United Nations goes crazy over ant management


Dhimurru Aboriginal Corporation, Rio-Tinto Alcan Gove and CSIRO are celebrating winning the prestigious Biodiversity category of the United Nations Association of Australia World Environment Day Awards tonight.

The award was in recognition of the Yellow Crazy Ant Management Project.

'The Yellow Crazy Ant is one of the world's worst ant pests and is found within Arnhem Land in the Northern Territory. The ants form super colonies making them a serious threat to agriculture and to the natural environment,' CSIRO ecologist Dr Ben Hoffmann said.

For the past six years, Dhimurru and its project partners have been waging a war against this ant with outstanding success.

Yellow Crazy Ant has now been declared eradicated from 21 sites covering 246 hectares. This is twice as many eradications covering five times more area than all ant eradications published globally in the past 100 years.

Ecological monitoring has recorded full recovery at 17 sites within 12 months following treatment.

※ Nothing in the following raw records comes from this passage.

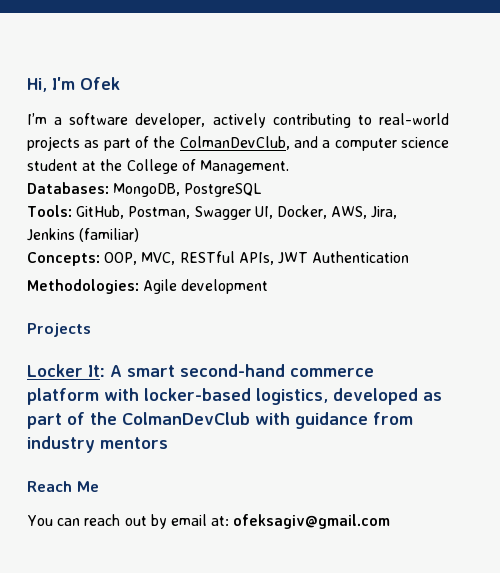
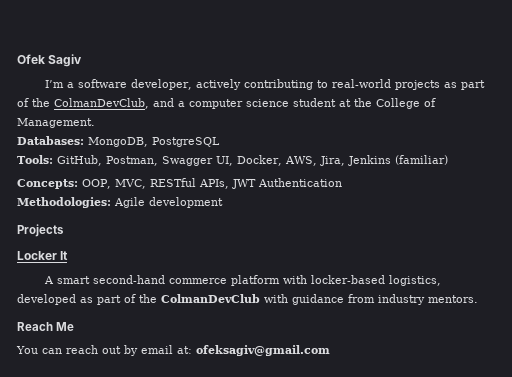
- Hi, I'm Ofek
+ Ofek Sagiv
- Locker It: A smart second-hand commerce platform with locker-based logistics, developed as part of the ColmanDevClub with guidance from industry mentors
+ Locker It
+ A smart second-hand commerce platform with locker-based logistics, developed as part of the ColmanDevClub with guidance from industry mentors.

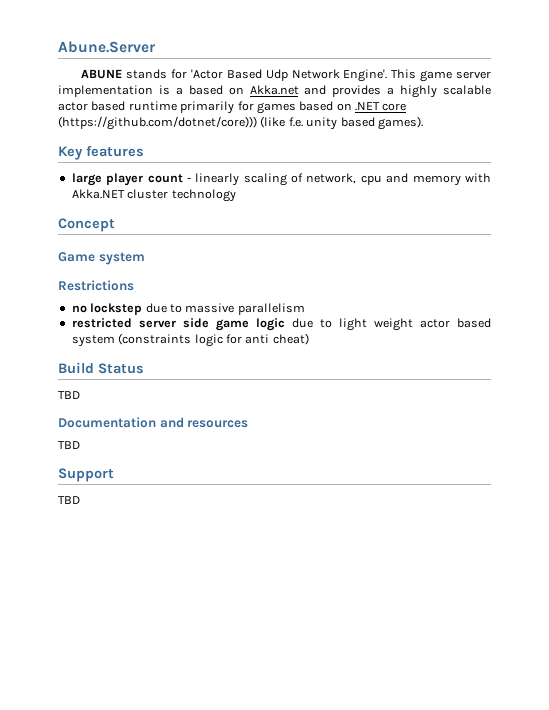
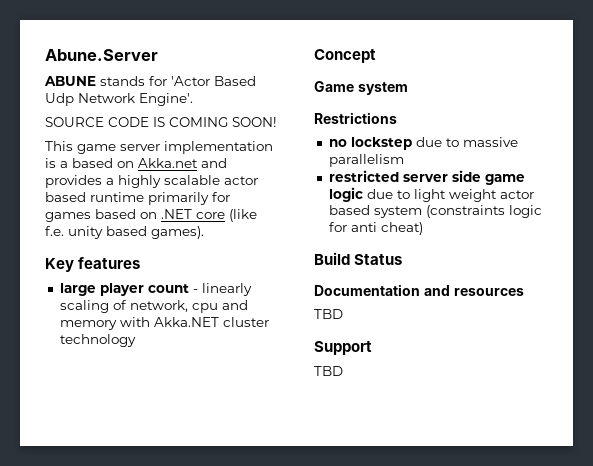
- ABUNE stands for 'Actor Based Udp Network Engine'. This game server implementation is a based on Akka.net and provides a highly scalable actor based runtime primarily for games based on .NET core (https://github.com/dotnet/core))) (like f.e. unity based games).
+ ABUNE stands for 'Actor Based Udp Network Engine'.
+ SOURCE CODE IS COMING SOON!
+ This game server implementation is a based on Akka.net and provides a highly scalable actor based runtime primarily for games based on .NET core (like f.e. unity based games).
  Build Status
- TBD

'These ants have the capacity to spread from Broome in Western Australia across to Queensland. We have a responsibility to attack this problem as urgently as we can before they get the opportunity to spread,' said Dhimurru senior Ranger Daryl Lacey.

Dhimurru would like to acknowledge the keen support shown for this program over the years with key players including, Rio Tinto Alcan Gove, CSIRO, traditional land owners, the Northern Territory Government, the Commonwealth Government, Conservation Volunteers Australia, the Indigenous Land Corporation, and the Aboriginal Benefits Account.

'This project has been a great example of what can be achieved when we work in partnerships together at a community level. Everyone involved should be proud of the recognition we have received through the UNAA Awards 2011,' said Steve Roeger Dhimurru's Executive Officer.

This Award follows the Yellow Crazy Ant Project winning three other national awards in 2010: the equally prestigious inaugural 'Caring for Country Award' at the NAIDOC (National Aboriginal and Islander Day Observance Committee) awards, a Banksia Award (Biodiversity category) and the gold Banksia Award which takes the accolade 'best of the best'.